Por outro lado, é da máxima importância que a extracção de DNA seja precedida da eficiente destruição da parede dos esporos, uma vez que esta é muito resistente e que a sua lise incompleta compromete todo o processo de extracção e, consequentemente, o rendimento da reacção de PCR. O isolamento e amplificação de DNA, a partir de amostras de fezes, constitui em geral, um maior desafio, tendo por vezes de recorrer-se à disrupção mecânica e/ou condições de extracção mais agressivas [Ghosh & Weiss 2009]. Alguns dos métodos descritos na literatura, incluem a submissão da amostra ao hipoclorito de sódio 0,5%, à quitinase [Fedorko & Hijazi 1996], liticase [Raynaud et al. 1998], tiocianato de guanidina [Kock et al. 1997; Talal et al. 1998], ditiotreitol [Katzwinkel-Wladarsch et al. 1996], ou à fervura [Ombrouck et al. 1996]. Em geral, como já foi referido, as amostras fecais têm um número elevado de inibidores das enzimas polimerases, que são difíceis de remover pelos métodos acima referidos. De modo a potenciar a eficácia de remoção de inibidores, pode recorrer-se à diluição das amostras a estudar [Ombrouck et al. 1997], ou ao tratamento com tiocianato de guanidina [Ghosh & Weiss 2009].
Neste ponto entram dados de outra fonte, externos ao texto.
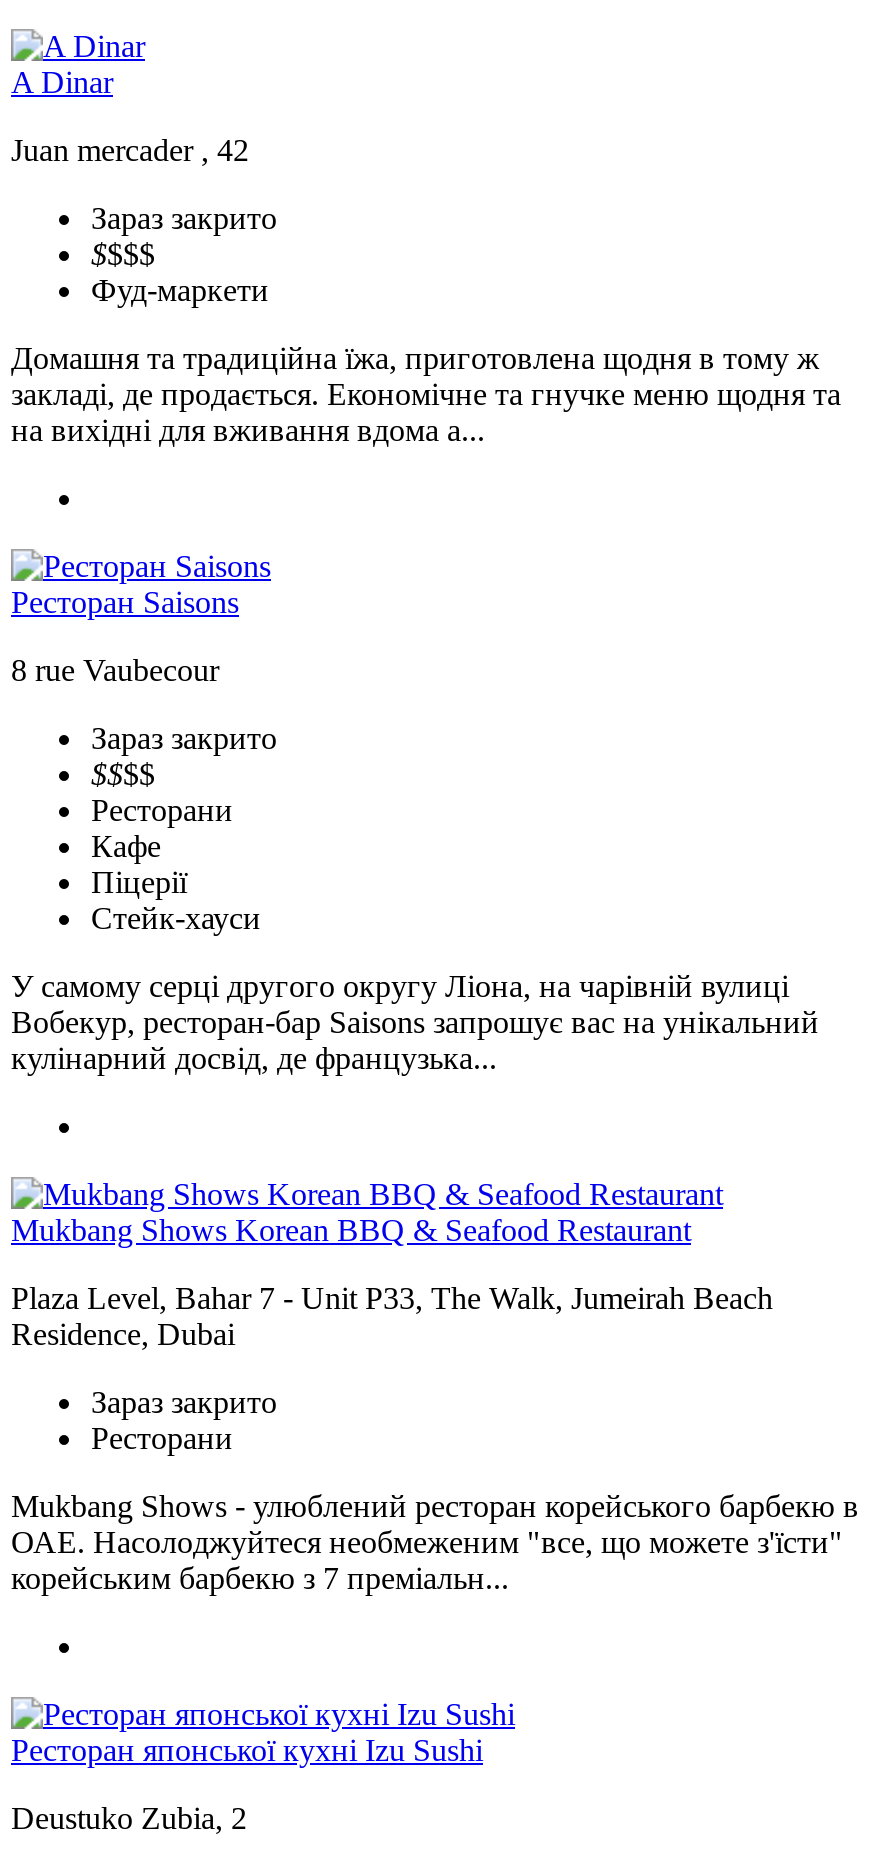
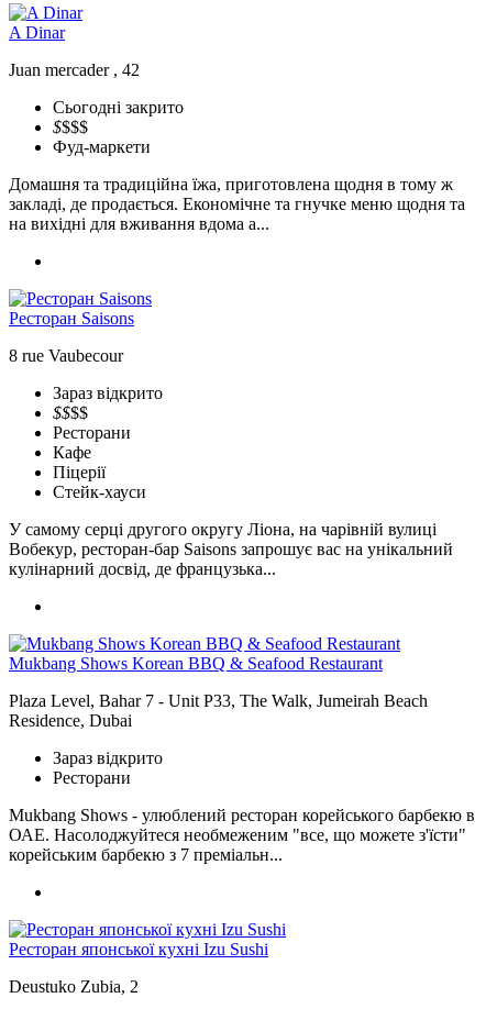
[91,202,277,236] Зараз закрито -> [53,98,184,117] Сьогодні закрито
[91,722,277,756] Зараз закрито -> [53,384,163,403] Зараз відкрито
[91,1386,277,1420] Зараз закрито -> [53,749,163,768] Зараз відкрито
A aplicação da técnica da PCR, ao diagnóstico de um parasita, está condicionada pela informação disponível sobre o seu genoma. Os microsporídios que infectam o Homem, constituem um grupo de agentes patogénicos emergentes, e embora seja reduzida a informação genética disponível até à data, novos dados não páram de surgir.

Os primeiros dados sobre os microsporídios obtidos através dos métodos moleculares, vieram complementar o conhecimento das características eucariotas únicas, destes parasitas, salientando a sua semelhança aos organismos procariotas. Verificou-se, a presença de ribossomas do tipo 70S, rRNA 16S e 23S e, na ausência de uma região espaçadora transcrita 2 (ITS2, da sigla anglo-saxónica para internal

transcribed spacer) observa-se a fusão da região 5.8S com a subunidade grande (23S)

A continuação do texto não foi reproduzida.